┌────────

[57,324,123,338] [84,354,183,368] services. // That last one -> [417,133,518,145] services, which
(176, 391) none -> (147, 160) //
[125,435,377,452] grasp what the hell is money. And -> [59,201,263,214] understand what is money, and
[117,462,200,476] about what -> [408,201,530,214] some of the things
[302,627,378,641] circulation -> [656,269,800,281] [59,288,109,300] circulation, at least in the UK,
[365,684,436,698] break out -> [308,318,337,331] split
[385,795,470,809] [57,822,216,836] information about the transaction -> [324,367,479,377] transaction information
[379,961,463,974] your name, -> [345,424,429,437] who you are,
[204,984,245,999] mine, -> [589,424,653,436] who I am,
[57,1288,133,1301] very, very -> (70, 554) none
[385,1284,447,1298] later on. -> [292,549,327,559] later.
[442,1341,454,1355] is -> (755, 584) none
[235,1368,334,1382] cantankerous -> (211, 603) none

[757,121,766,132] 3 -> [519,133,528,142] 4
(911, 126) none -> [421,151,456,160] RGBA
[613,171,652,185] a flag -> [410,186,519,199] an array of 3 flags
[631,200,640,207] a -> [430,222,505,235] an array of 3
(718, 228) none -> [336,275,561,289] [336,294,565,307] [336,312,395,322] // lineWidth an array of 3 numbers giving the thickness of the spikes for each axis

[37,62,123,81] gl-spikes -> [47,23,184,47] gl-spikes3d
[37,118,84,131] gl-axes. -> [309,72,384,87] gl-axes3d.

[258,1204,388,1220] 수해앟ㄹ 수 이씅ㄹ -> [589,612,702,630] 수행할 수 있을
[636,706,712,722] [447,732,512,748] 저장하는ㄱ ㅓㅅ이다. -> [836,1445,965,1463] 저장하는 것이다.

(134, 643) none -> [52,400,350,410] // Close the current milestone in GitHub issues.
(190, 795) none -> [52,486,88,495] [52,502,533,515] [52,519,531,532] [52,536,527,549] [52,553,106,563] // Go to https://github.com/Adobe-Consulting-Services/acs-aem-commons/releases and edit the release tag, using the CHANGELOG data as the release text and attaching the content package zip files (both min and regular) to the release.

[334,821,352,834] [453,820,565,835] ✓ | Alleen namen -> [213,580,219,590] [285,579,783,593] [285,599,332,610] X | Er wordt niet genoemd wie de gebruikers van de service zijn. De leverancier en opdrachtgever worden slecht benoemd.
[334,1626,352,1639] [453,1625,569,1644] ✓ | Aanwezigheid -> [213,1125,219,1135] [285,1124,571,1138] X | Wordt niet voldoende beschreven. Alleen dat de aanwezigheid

└────────

WHAT YOU SHOULD DO:
Exactly as given, please retype all the entries.

WRITTEN SOLUTION:
[57,324,123,338] [84,354,183,368] services. // That last one -> [417,133,518,145] services, which
(176, 391) none -> (147, 160) //
[125,435,377,452] grasp what the hell is money. And -> [59,201,263,214] understand what is money, and
[117,462,200,476] about what -> [408,201,530,214] some of the things
[302,627,378,641] circulation -> [656,269,800,281] [59,288,109,300] circulation, at least in the UK,
[365,684,436,698] break out -> [308,318,337,331] split
[385,795,470,809] [57,822,216,836] information about the transaction -> [324,367,479,377] transaction information
[379,961,463,974] your name, -> [345,424,429,437] who you are,
[204,984,245,999] mine, -> [589,424,653,436] who I am,
[57,1288,133,1301] very, very -> (70, 554) none
[385,1284,447,1298] later on. -> [292,549,327,559] later.
[442,1341,454,1355] is -> (755, 584) none
[235,1368,334,1382] cantankerous -> (211, 603) none

[757,121,766,132] 3 -> [519,133,528,142] 4
(911, 126) none -> [421,151,456,160] RGBA
[613,171,652,185] a flag -> [410,186,519,199] an array of 3 flags
[631,200,640,207] a -> [430,222,505,235] an array of 3
(718, 228) none -> [336,275,561,289] [336,294,565,307] [336,312,395,322] // lineWidth an array of 3 numbers giving the thickness of the spikes for each axis

[37,62,123,81] gl-spikes -> [47,23,184,47] gl-spikes3d
[37,118,84,131] gl-axes. -> [309,72,384,87] gl-axes3d.

[258,1204,388,1220] 수해앟ㄹ 수 이씅ㄹ -> [589,612,702,630] 수행할 수 있을
[636,706,712,722] [447,732,512,748] 저장하는ㄱ ㅓㅅ이다. -> [836,1445,965,1463] 저장하는 것이다.

(134, 643) none -> [52,400,350,410] // Close the current milestone in GitHub issues.
(190, 795) none -> [52,486,88,495] [52,502,533,515] [52,519,531,532] [52,536,527,549] [52,553,106,563] // Go to https://github.com/Adobe-Consulting-Services/acs-aem-commons/releases and edit the release tag, using the CHANGELOG data as the release text and attaching the content package zip files (both min and regular) to the release.

[334,821,352,834] [453,820,565,835] ✓ | Alleen namen -> [213,580,219,590] [285,579,783,593] [285,599,332,610] X | Er wordt niet genoemd wie de gebruikers van de service zijn. De leverancier en opdrachtgever worden slecht benoemd.
[334,1626,352,1639] [453,1625,569,1644] ✓ | Aanwezigheid -> [213,1125,219,1135] [285,1124,571,1138] X | Wordt niet voldoende beschreven. Alleen dat de aanwezigheid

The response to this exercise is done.